Before we talk about onboarding, how about a good, short story?
President Kennedy was visiting NASA. During his tour, he walked over to a janitor who was mopping the floor, and asked him what he was doing. The janitor responded, “Mr. President, I’m helping to put a man on the moon.”
That janitor felt that was he was doing – mopping floors - was genuinely helping NASA to achieve its goal – to successfully send an astronaut to the moon. It’s fair to say he was strongly aligned with NASA’s goal.
Companies run more efficiently and are more effective when its employees are aligned with the business goals. But building this alignment is often a challenge, because employees may have preconceived notions about their roles and the impact they have. And creating alignment can involve changing those views. And change?
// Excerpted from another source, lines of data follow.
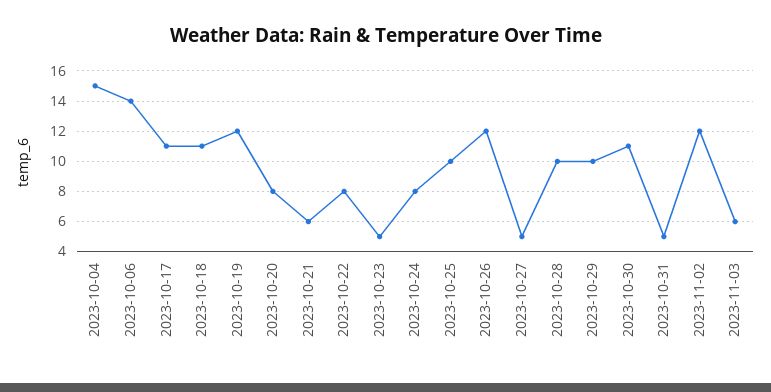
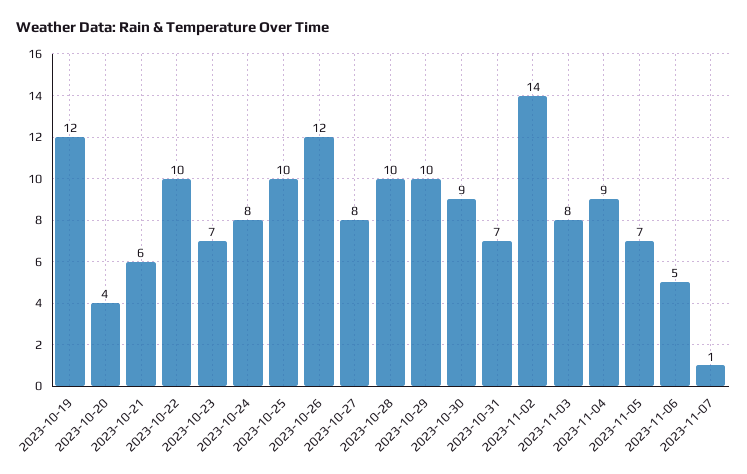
2023-10-04: 15 -> none
2023-10-06: 14 -> none
2023-10-17: 11 -> none
2023-10-18: 11 -> none
2023-10-20: 8 -> 4
2023-10-22: 8 -> 10
2023-10-23: 5 -> 7
2023-10-27: 5 -> 8
2023-10-30: 11 -> 9
2023-10-31: 5 -> 7
2023-11-02: 12 -> 14
2023-11-03: 6 -> 8
2023-11-04: none -> 9
2023-11-05: none -> 7
2023-11-06: none -> 5
2023-11-07: none -> 1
Well, it’s never easy.
But how about taking this approach: Avoid the need to need to change. Create the alignment before preconceptions take root. Give an employee a clear line of vision from their role to the company’s goals, before the employee has a chance to establish their own views and preconceived notions.
That means creating the alignment when the employee’s mind is most open, and a “clean sheet of paper.”
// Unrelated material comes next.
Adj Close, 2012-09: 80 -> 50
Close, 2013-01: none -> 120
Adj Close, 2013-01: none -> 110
According to Lois Miller, Group Head of HR and Solutions at MasterCard, “Employees will never be more in love with your organization than the day they start work. And one of the primary goals of a good onboarding program is to maintain that enthusiasm.”
What better time to create alignment, that when the employee is enamored with the organization?!
Add a step to the onboarding process that very purposefully establishes alignment. Have the hiring manager – or someone more senior – sit down with the new-hire to literally connect the dots from what he or she does, to the organizational outcomes.
For that NASA janitor, for example, that may mean literally drawing out a map that connects clean floors with a positive appearance of the physical workplace. Then connecting that positive physical appearance to the positive state of mind in the NASA employees. Then connect that positive state of mind to an increased ability to think creatively and solve complex problems. And the ability to solve complex problems is what’s required to successfully put a man on the moon.
All the dots connect, and the employee has a clear vision of his or her role, to the organizational outcomes. That’s alignment.
This exercise of connecting the dots for alignment can be easily incorporated into the onboarding process for all employees. It may be tempting to limit the exercise to “higher value” employees who are higher up in the organization, but that would be a mistake.
According to Seth Godin, taking steps to create alignment at the lower levels of the organization can be especially important. Because the lower levels are “not the bottom; they’re the foundation.”